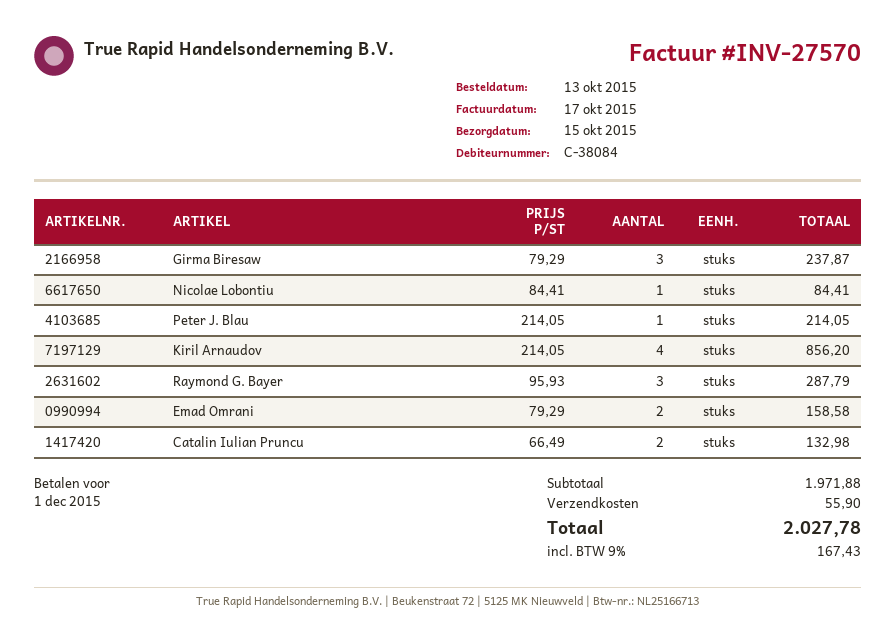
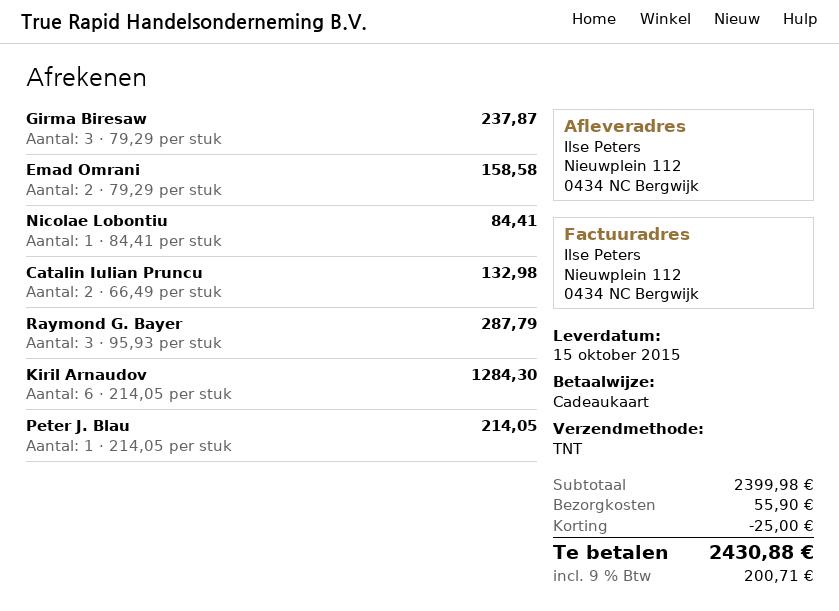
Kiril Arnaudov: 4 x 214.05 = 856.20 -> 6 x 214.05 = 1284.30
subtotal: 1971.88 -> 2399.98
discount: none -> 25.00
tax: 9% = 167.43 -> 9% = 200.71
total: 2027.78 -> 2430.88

__TASK PROMPT__.
The task here is to output the line with "subtotal: 1971.88 -> 2399.98" and all lines after it to the end of the records above, exactly and only those.

__TASK ANSWER__.
subtotal: 1971.88 -> 2399.98
discount: none -> 25.00
tax: 9% = 167.43 -> 9% = 200.71
total: 2027.78 -> 2430.88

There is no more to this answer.